Into the Breach Craft Unseen


OYSTER SHELL: Emeryville Shellmound, Emeryville, CA





Photos: Vanessa Lim/dailycal.org, symbionspacesuit/megalithic.co.uk

Cartographer's note: I did not know oyster shells were used to make cement until this project but I've known about the Emeryville shellmound for many years before the development of the Bay Street Mall. It used to be a much larger grassy mound that traffic swerved around on the way to the freeway. Even at that time, though, it represented only a tiny portion of the largest shellmound in the area.

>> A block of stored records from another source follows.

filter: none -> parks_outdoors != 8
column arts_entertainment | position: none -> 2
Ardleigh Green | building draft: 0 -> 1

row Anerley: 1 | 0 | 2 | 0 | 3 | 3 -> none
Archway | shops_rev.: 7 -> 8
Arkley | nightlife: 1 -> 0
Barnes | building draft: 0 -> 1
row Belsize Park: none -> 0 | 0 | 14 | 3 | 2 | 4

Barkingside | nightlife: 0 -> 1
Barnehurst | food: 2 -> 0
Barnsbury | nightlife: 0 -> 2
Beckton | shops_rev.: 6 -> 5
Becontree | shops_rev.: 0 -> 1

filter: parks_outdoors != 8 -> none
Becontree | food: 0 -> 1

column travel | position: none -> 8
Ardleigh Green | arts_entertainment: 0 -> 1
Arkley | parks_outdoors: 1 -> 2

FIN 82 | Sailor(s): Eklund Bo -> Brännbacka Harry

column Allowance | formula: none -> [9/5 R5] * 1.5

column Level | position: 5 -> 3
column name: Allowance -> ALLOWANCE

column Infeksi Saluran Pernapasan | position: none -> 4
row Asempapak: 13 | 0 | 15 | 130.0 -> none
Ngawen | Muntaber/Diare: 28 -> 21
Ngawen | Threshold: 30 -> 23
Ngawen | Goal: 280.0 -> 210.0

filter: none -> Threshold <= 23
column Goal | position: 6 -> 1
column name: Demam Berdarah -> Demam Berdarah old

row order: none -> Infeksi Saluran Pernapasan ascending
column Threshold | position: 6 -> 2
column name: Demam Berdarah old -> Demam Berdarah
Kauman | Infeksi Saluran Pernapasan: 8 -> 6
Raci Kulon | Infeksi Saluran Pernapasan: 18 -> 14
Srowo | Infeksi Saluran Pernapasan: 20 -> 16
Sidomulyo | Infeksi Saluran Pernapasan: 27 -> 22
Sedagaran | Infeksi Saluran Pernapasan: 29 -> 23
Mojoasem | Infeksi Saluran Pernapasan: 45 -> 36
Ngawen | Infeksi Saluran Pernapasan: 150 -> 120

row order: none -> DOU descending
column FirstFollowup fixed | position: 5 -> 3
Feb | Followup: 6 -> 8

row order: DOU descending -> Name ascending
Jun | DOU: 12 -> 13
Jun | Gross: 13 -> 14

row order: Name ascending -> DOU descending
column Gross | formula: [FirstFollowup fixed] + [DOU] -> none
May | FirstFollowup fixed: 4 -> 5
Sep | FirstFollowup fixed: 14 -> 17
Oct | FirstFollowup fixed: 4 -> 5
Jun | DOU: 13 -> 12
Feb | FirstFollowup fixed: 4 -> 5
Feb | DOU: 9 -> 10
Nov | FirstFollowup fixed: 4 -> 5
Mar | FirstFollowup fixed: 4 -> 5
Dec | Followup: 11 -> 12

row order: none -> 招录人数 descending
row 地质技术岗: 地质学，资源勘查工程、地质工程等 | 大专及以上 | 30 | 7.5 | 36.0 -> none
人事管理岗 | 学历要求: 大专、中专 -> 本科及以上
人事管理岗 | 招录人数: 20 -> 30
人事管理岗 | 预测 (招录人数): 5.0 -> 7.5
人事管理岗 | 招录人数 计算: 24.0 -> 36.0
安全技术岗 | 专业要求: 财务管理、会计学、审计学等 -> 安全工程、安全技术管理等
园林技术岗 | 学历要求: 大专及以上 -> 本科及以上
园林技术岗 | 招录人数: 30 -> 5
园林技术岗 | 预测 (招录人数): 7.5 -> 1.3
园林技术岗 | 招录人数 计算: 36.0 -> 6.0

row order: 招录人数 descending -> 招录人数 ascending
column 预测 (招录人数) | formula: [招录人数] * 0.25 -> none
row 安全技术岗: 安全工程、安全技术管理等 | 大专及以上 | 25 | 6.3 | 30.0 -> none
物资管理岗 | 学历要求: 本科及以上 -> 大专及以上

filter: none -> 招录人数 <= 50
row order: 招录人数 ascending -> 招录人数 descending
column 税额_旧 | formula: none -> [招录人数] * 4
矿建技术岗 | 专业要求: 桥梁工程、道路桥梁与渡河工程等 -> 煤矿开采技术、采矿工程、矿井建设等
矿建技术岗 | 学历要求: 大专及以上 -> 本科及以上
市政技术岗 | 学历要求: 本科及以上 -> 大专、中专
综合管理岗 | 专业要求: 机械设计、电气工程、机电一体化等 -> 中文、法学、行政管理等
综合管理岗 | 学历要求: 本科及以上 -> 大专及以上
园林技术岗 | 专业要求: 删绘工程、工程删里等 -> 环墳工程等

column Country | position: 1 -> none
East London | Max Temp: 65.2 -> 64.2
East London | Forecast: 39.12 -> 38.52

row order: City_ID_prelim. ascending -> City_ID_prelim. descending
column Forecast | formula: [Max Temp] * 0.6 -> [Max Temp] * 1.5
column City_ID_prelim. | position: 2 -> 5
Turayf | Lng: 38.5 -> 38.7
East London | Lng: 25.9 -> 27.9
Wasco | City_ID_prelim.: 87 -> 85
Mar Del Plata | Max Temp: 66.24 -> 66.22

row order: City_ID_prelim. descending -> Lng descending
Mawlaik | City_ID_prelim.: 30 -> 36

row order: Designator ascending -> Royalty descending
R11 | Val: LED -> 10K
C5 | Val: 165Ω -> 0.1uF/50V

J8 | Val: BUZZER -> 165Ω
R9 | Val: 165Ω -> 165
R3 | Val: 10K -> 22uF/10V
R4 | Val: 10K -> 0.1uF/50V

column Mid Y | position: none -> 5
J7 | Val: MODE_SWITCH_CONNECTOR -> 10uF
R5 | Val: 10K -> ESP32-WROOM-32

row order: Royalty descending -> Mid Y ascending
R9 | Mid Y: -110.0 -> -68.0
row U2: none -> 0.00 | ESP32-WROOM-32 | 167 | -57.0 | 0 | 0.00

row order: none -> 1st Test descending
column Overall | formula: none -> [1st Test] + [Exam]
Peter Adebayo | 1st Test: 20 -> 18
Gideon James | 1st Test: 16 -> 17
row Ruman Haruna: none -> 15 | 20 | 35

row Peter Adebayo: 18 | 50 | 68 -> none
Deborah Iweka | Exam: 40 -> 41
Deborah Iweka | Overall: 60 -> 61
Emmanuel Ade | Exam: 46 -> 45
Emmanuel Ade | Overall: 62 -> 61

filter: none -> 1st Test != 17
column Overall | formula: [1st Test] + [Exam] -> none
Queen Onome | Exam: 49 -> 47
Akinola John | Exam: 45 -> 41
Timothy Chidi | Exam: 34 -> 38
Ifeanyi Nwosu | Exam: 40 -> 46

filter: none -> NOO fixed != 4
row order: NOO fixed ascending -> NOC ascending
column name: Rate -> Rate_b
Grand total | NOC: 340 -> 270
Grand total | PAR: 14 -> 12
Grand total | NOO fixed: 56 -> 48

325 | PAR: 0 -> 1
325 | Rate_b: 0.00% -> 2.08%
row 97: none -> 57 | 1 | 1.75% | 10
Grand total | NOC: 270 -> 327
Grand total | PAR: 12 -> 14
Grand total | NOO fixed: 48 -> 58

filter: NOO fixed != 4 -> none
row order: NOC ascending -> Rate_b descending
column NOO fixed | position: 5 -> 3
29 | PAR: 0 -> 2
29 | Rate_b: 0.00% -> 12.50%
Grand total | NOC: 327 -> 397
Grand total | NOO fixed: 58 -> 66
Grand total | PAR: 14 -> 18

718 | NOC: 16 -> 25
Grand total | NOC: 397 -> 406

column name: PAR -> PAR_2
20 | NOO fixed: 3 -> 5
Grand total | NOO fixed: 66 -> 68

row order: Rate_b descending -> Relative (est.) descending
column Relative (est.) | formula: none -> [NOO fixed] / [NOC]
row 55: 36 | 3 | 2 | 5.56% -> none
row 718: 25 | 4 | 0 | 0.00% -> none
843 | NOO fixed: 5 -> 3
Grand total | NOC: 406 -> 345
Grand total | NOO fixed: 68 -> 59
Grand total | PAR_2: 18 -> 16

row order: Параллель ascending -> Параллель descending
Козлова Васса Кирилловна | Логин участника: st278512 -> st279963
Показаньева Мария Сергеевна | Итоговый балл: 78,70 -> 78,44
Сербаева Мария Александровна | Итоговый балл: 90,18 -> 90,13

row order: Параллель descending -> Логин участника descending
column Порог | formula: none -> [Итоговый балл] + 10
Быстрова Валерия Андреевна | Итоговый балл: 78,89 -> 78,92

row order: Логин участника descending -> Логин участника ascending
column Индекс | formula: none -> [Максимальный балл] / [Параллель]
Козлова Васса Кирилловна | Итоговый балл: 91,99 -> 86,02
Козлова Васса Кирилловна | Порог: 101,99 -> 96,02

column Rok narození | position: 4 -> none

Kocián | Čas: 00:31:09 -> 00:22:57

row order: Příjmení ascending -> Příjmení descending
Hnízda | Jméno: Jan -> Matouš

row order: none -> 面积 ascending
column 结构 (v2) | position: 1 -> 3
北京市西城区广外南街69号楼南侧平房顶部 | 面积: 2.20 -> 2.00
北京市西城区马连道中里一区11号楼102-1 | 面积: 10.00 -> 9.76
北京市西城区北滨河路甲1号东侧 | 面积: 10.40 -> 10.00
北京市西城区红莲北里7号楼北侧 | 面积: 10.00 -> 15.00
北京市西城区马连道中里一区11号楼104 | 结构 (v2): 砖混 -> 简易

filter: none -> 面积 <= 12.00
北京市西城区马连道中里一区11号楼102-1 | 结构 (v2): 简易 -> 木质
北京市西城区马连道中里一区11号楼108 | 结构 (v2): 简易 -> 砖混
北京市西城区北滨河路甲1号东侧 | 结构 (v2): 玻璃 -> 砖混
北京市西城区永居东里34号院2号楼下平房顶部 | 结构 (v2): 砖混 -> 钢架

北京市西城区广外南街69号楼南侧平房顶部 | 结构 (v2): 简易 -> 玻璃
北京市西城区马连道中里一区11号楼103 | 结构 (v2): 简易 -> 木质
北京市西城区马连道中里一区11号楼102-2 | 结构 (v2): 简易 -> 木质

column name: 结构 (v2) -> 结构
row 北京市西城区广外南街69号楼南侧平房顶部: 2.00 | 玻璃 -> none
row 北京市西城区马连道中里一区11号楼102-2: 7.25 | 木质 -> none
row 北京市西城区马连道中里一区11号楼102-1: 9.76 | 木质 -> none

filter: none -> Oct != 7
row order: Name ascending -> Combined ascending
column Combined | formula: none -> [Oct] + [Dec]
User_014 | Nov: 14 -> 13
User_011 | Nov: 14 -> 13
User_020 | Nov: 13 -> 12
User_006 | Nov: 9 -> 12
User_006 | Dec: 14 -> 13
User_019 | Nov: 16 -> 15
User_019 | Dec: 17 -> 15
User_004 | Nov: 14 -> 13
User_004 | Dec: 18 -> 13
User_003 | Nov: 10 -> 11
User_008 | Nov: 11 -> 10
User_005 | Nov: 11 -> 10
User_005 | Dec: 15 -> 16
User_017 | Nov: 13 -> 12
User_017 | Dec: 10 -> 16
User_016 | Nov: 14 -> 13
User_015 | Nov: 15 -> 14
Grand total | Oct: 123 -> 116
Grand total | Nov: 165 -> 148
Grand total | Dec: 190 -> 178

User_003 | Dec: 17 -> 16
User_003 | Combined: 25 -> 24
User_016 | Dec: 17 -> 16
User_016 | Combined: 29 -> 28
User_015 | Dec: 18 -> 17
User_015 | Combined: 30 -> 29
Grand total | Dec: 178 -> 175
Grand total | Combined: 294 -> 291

"Industries in the vicinity of San Francisco make use of two types of natural lime-bearing raw materials. The first, seashells, have been calcined to lime for as long as the process has been known to the human race. It is exceedingly uncommon, however, to find seashells in sufficient concentration to form source material upon which to justify erection of a modern industrial plant. Nevertheless, the Pacific Portland Cement Company's mill at Redwood City, which produces cement far in excess of a million barrels annually, utilizes seashell accumulations from San Francisco Bay as its sole source of lime. There are shell deposits on certain parts of the bay floor large enough to support such a plant for many decades."1

"Across the state there are statues of Native dancers in front of a Walmart, a bronze cast of an Indian leader at a strip mall, and a shellmound that is a replica of the one that was destroyed during a century of ignorance. At the Bay Street Mall, there is such a memorial next to the Old Navy retail store. It is a small place of respite with a concrete pathway to protect visitors’ feet from dirt. There is an artificial creek that forms a water feature to soothe shoppers and guests. It is a replica shellmound, facing a hotel located across the street. One section of the mound is exposed, much like the depiction of the Emeryville shellmound in old photographs of the excavations by Nels Nelson. Shells are embedded in the bottom of the mound for visitors to gaze upon, and a fountain sprays water from artistically rendered boulders into a small pool lined with rocks. People now have a monument to what was once there that has now largely been erased."2




1 Olaf P. Jenkins. "Geologic Guidebook of the San Francisco Bay Counties: History, Landscape, Geology, Fossils, Minerals, Industry, and Routes to Travel, Bulletin 154." California Division of Mines, December, 1951.